Pull every line with the word "styles" out of the entries below.

=== TASK INPUTS ===

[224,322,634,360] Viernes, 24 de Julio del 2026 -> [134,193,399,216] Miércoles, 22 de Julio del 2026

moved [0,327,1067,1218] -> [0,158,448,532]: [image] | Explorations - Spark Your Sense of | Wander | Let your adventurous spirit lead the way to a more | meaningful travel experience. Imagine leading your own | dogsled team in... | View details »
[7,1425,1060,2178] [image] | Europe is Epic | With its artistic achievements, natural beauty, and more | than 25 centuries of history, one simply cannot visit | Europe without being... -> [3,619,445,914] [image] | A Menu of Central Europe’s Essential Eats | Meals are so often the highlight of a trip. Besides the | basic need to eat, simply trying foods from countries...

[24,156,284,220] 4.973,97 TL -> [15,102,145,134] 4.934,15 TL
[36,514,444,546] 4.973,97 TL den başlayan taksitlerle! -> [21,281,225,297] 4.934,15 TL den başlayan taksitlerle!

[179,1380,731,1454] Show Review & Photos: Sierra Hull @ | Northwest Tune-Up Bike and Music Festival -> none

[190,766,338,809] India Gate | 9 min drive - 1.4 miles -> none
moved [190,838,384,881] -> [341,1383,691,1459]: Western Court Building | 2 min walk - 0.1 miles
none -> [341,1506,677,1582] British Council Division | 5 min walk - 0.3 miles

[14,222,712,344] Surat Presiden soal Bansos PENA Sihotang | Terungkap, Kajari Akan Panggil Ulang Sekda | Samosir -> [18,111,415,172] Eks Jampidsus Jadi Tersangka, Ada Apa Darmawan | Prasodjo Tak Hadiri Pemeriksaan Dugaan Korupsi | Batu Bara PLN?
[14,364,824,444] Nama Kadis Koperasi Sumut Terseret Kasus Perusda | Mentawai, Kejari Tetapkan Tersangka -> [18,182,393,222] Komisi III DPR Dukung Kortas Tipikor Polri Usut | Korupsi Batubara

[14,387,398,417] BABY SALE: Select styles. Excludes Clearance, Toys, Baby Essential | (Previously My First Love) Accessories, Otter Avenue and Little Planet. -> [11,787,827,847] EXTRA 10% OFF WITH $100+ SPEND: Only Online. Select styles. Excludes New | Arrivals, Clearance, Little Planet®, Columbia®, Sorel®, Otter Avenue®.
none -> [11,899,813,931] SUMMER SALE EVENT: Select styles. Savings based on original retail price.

===

YOUR RESPONSE
[14,387,398,417] BABY SALE: Select styles. Excludes Clearance, Toys, Baby Essential | (Previously My First Love) Accessories, Otter Avenue and Little Planet. -> [11,787,827,847] EXTRA 10% OFF WITH $100+ SPEND: Only Online. Select styles. Excludes New | Arrivals, Clearance, Little Planet®, Columbia®, Sorel®, Otter Avenue®.
none -> [11,899,813,931] SUMMER SALE EVENT: Select styles. Savings based on original retail price.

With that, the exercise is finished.